Non-invasive prenatal testing analyzes cell-free DNA circulating in maternal blood. This represents a new option in the prenatal testing paradigm for trisomy 21 and selected other fetal chromosomal aneuploidies. DNA from the placenta circulates in maternal blood. Unlike intact fetal cells which can persist for years after a pregnancy, circulating cell-free DNA results from the breakdown of placental syncytio-cytotrophoblastic cells clears from the maternal circulation within hours. Fetoplacental DNA, therefore, is detectable during pregnancy and represents DNA from the current fetus. Testing can be done any time after 10 weeks; typically, between 10-14 weeks’ gestation. Non-invasive prenatal testing technology has been validated in singleton pregnancies at high risk for trisomy 21 with the following indications: 1) advanced maternal age; 2) an abnormal serum screen; 3) personal or family history of aneuploidy; or 4) ultrasound findings suggestive of aneuploidy. Commercial laboratories will currently accept samples from either high-risk or low-risk pregnancies. Additionally, most will offer this testing for twin pregnancies. While the sensitivity and specificity is believed to be as good for twin pregnancies as it is for singletons, the tests will not be informative as to which fetus in a dichorionic gestation is affected.
All laboratories offer non-invasive prenatal testing for trisomy 21, trisomy 18, trisomy 13, and sex chromosome abnormalities. At least 99% of all pregnancies with trisomy 21 can be detected using this test. However, up to 1 in 100 pregnancies with trisomy 21 will have a normal result and be missed on a screening. The false positive rate is approximately 0.2%, meaning 1 in about 500 of unaffected pregnancies are reported as positive “or consistent with” trisomy 21. For that reason, it is recommended that chorionic villus sampling (CVS) or amniocentesis be considered after an abnormal result to confirm the presence of a chromosomal abnormality. Similar detection rates are available for trisomy 18. There is less confidence in non-invasive testing as a screen for trisomy 13. Detection rates between 78-92% have been reported, meaning that 8-22 out of 100 with an affected fetus will be missed. The false positive rate is estimated to be about 1%, so 1 out of 100 unaffected pregnancies will be reported as positive for trisomy 13. Fortunately, ultrasonic assessment of the fetus is highly effective in identifying fetal abnormalities associated with trisomy 13, however, confirmatory testing is recommended. A recent study involving 189 twins who received non-invasive prenatal diagnostic testing had favorable results. 9 of 9 affected pregnancies received a positive screening result for trisomy 21. One out of two of the affected pregnancies received a positive result for trisomy 18 and there were no false positives in the cohort.

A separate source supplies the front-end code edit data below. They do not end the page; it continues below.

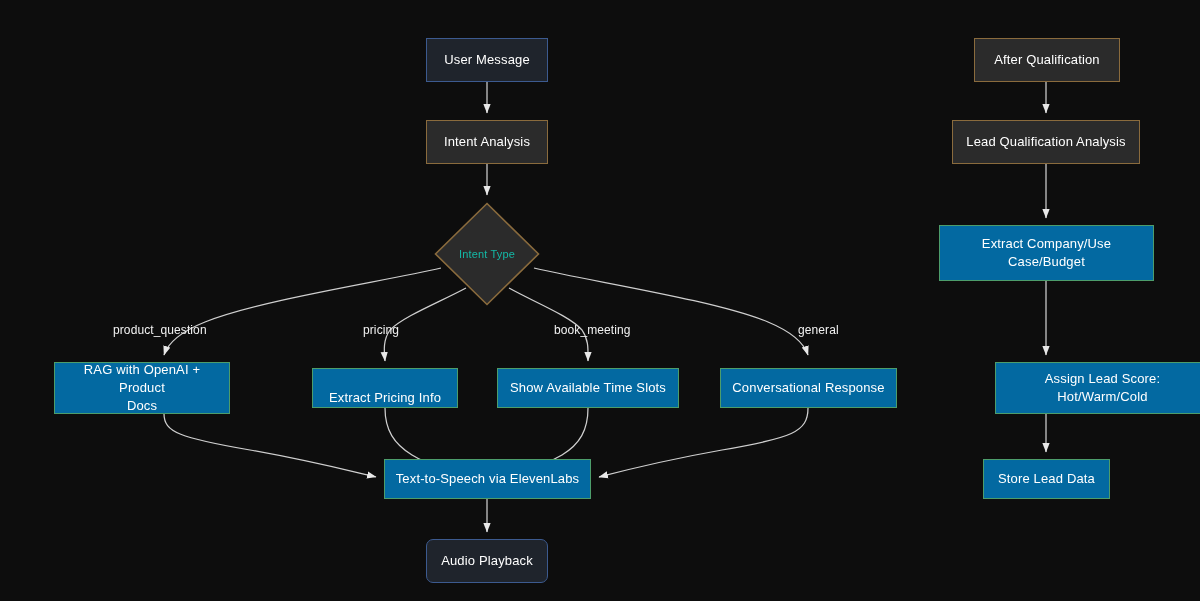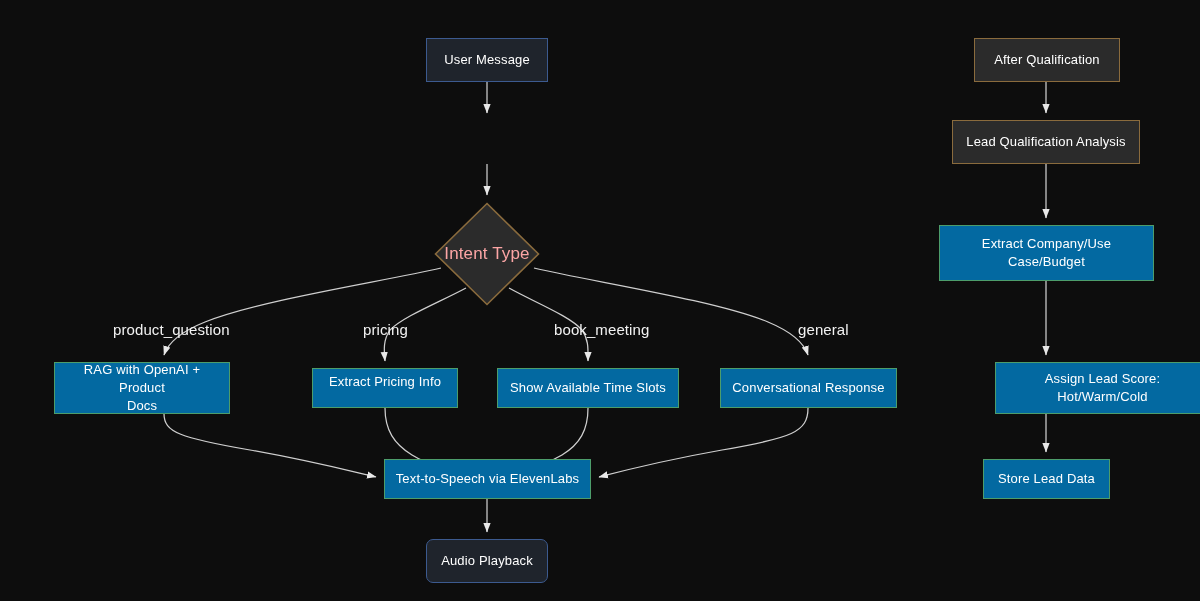--- a/index.html
+++ b/index.html
@@ -37,7 +37,7 @@
     font-size: 13px;
     line-height: 18px;
     letter-spacing: 0.15px;
-    padding: 16px 8px;
+    padding: 0 8px;
     white-space: pre-line;
   }
   .node-blue {

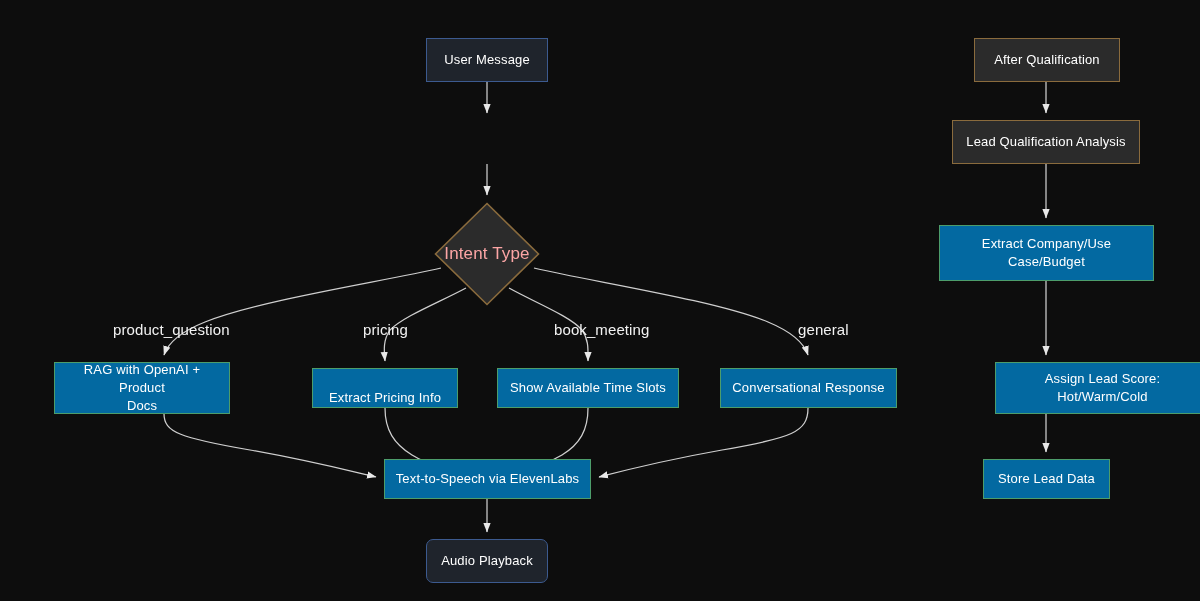--- a/index.html
+++ b/index.html
@@ -128,6 +128,9 @@
     <span>User Message</span>
   </div>
 
+  <div class="node node-bronze" style="left:426px; top:120px; width:122px; height:44px;">
+    <span>Intent Analysis</span>
+  </div>
 
   <div class="node node-diamond" style="left:434px; top:202px; width:106px; height:104px;">
     <svg class="diamond-shape" viewBox="0 0 106 104" preserveAspectRatio="none">

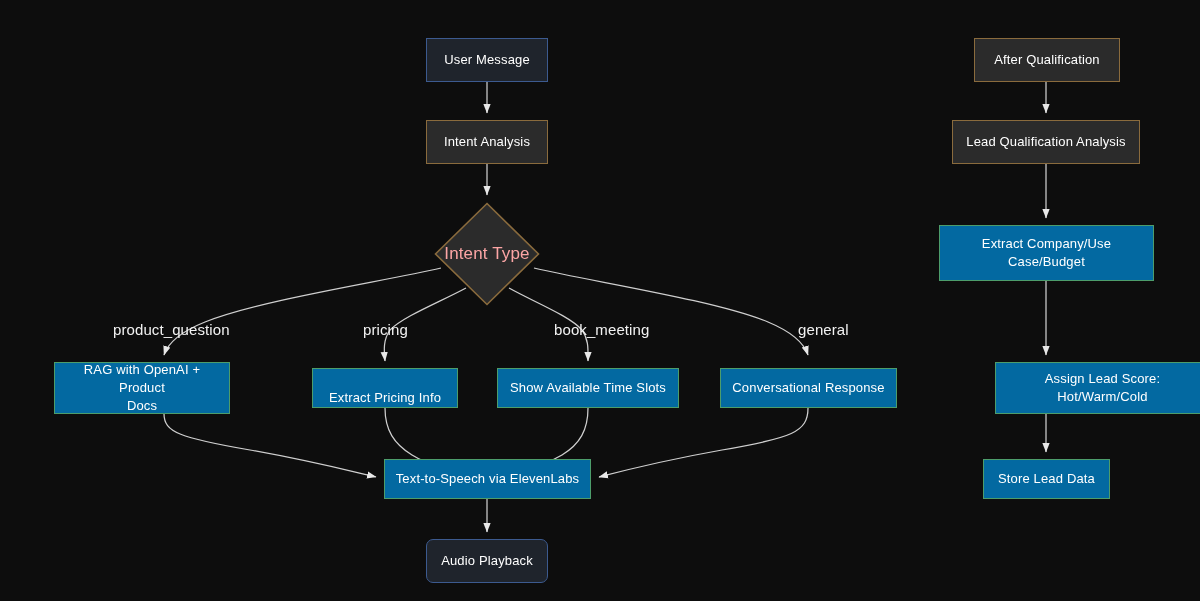--- a/index.html
+++ b/index.html
@@ -67,8 +67,8 @@
   .diamond-label {
     position: relative;
     z-index: 2;
-    font-size: 17px;
-    color: #fca5a5;
+    font-size: 11px;
+    color: #14b8a6;
   }
   .edge-label {
     position: absolute;

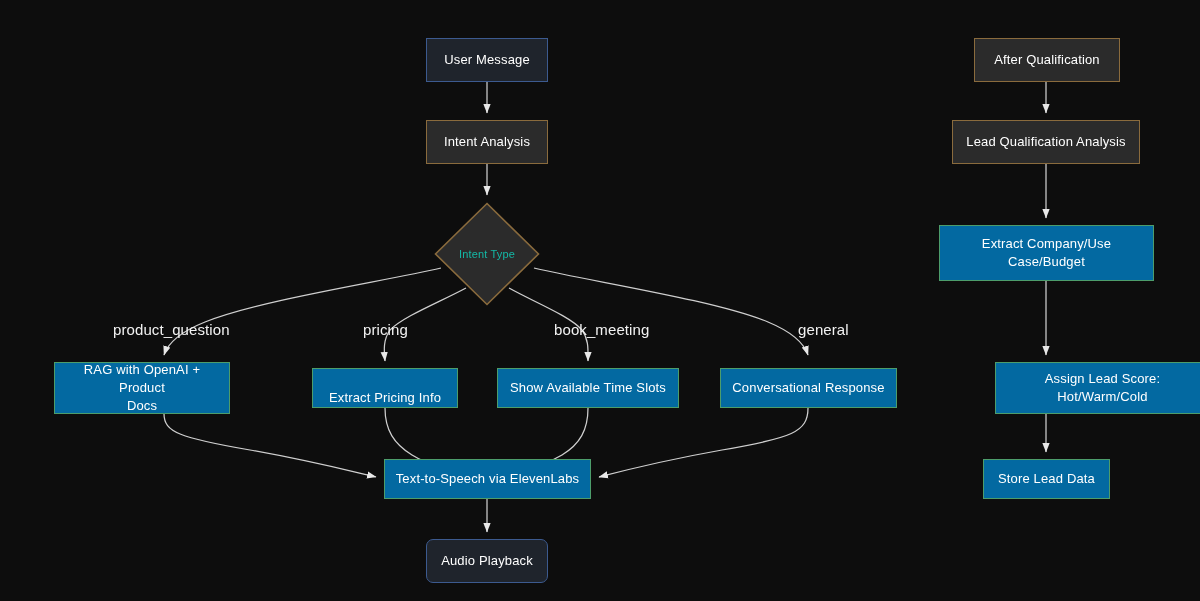--- a/index.html
+++ b/index.html
@@ -73,7 +73,7 @@
   .edge-label {
     position: absolute;
     color: #f2f2f2;
-    font-size: 15px;
+    font-size: 12px;
     line-height: 14px;
     white-space: nowrap;
     letter-spacing: 0.1px;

Options for confirmatory testing include the CVS test, which can be done transcervically or transabdominally between 10-14 weeks’ gestation, and genetic amniocentesis performed after 15 weeks’ gestation. Diagnostic testing for twins likely carries a small increase in risk compared with singletons regardless of the test selected. Risk estimates between 1-2% for twin CVS and up to 1% for twin amniocentesis have been suggested.
Twin CVS procedures are technically challenging, and it is harder to ensure that each fetus is individually tested without contamination from one fetus to the other. A twin CVS procedure should only be attempted by providers with extensive experience in chorionic villus sampling.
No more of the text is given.